• **Extracted entries**
----

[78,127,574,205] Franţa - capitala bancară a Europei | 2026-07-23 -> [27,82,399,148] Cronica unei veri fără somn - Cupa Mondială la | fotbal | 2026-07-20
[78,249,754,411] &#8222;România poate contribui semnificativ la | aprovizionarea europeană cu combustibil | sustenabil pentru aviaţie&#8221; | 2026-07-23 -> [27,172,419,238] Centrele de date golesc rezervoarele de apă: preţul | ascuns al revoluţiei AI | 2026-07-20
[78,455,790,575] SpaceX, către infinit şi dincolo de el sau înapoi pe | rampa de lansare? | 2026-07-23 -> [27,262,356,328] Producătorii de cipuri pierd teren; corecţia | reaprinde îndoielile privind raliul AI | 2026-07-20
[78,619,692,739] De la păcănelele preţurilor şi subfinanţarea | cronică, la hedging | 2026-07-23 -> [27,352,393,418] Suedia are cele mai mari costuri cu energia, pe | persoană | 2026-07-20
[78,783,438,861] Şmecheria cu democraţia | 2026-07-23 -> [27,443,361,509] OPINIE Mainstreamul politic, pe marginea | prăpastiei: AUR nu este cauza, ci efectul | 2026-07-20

----

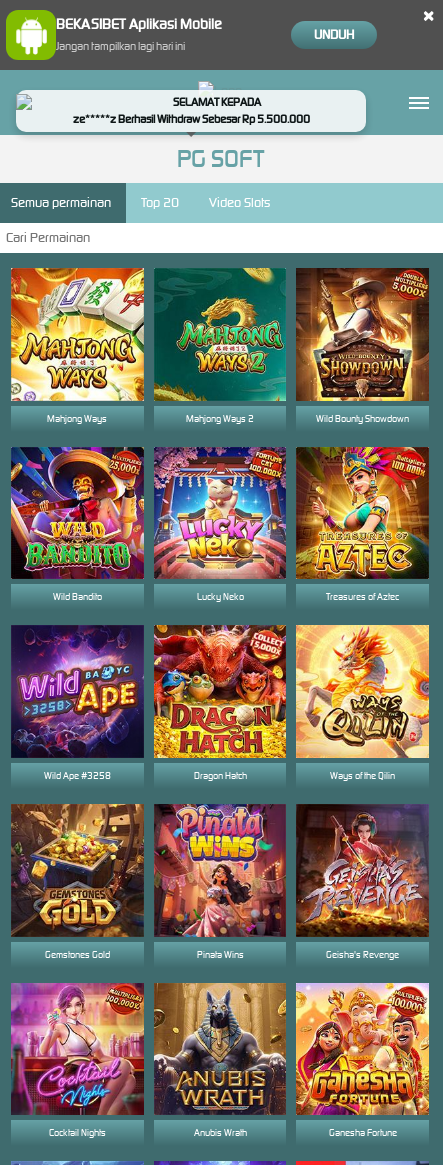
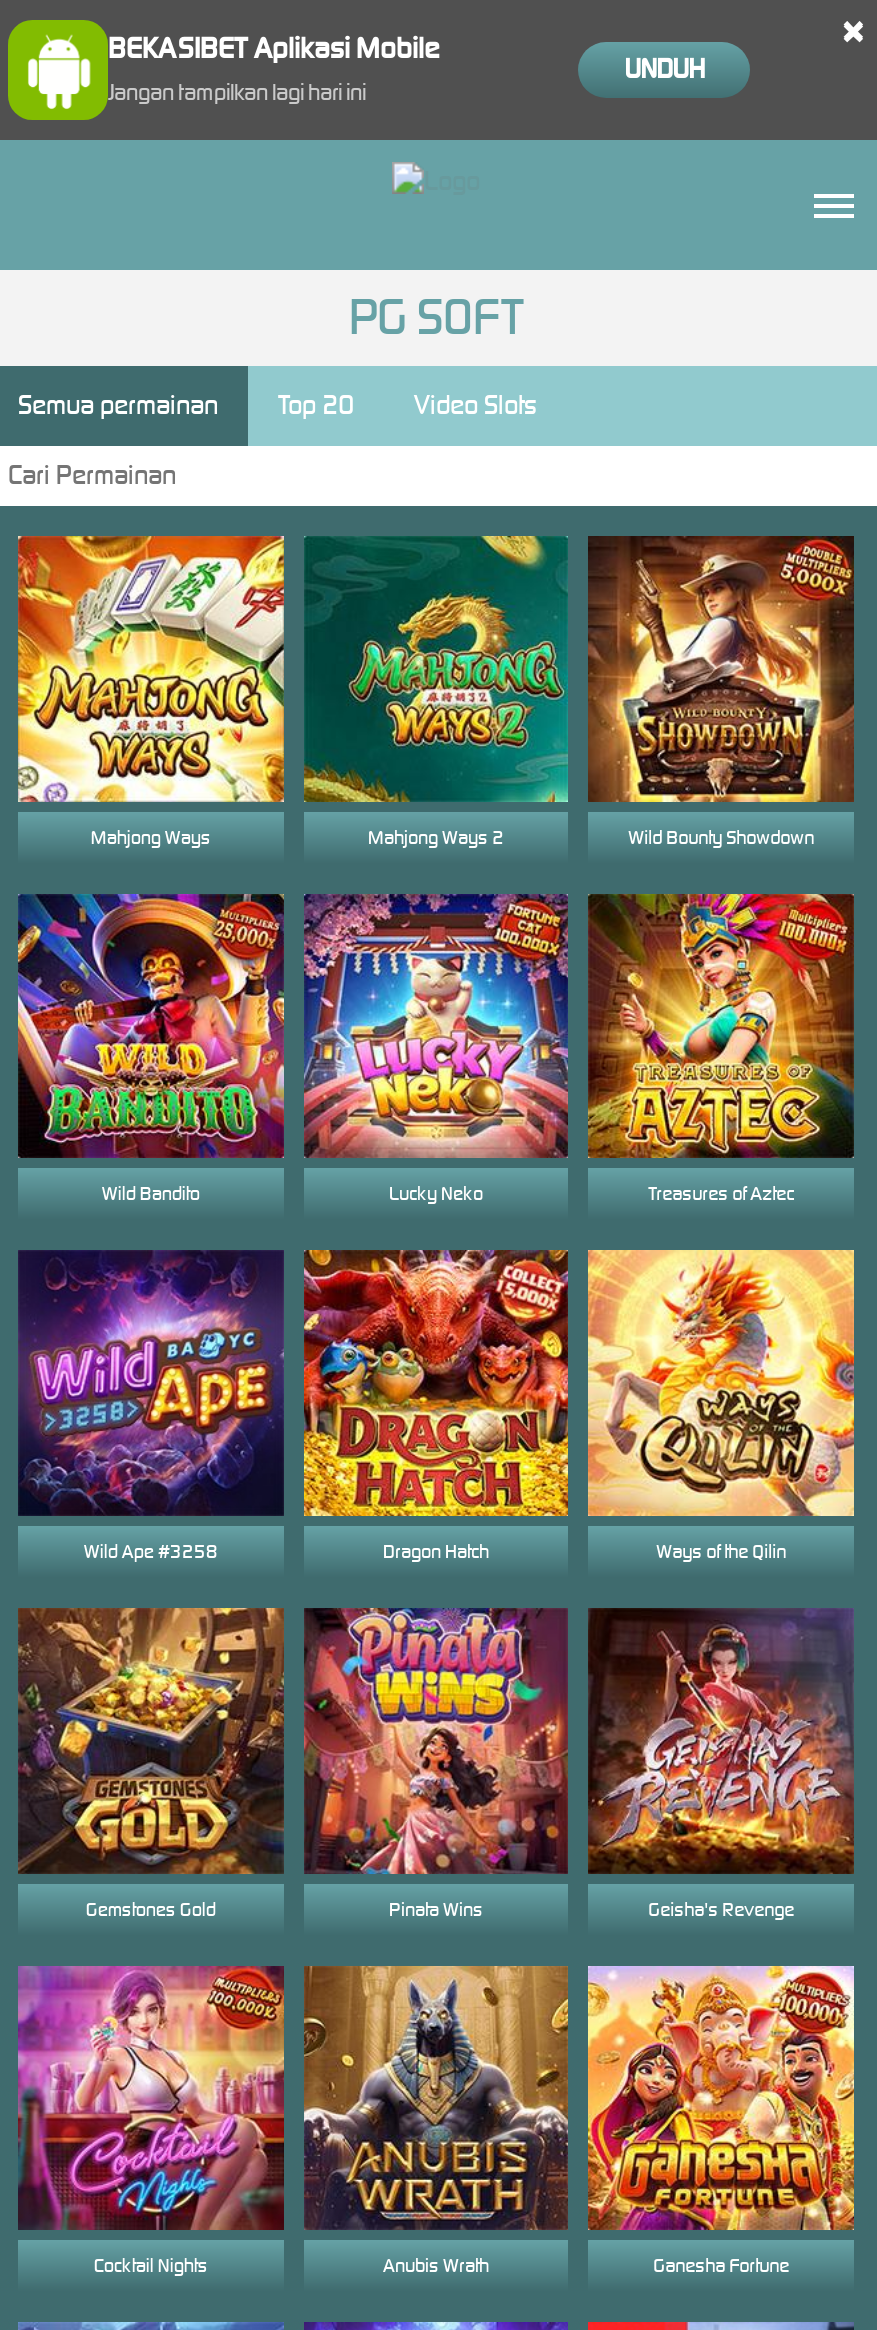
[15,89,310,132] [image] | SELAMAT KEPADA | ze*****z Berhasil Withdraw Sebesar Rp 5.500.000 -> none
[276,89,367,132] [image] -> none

----

The reply should consist solely of the lines above from the one that has "[78,619,692,739] De la" through the one that has "[78,783,438,861] Şmecheria cu", reproduced exactly.

[78,619,692,739] De la păcănelele preţurilor şi subfinanţarea | cronică, la hedging | 2026-07-23 -> [27,352,393,418] Suedia are cele mai mari costuri cu energia, pe | persoană | 2026-07-20
[78,783,438,861] Şmecheria cu democraţia | 2026-07-23 -> [27,443,361,509] OPINIE Mainstreamul politic, pe marginea | prăpastiei: AUR nu este cauza, ci efectul | 2026-07-20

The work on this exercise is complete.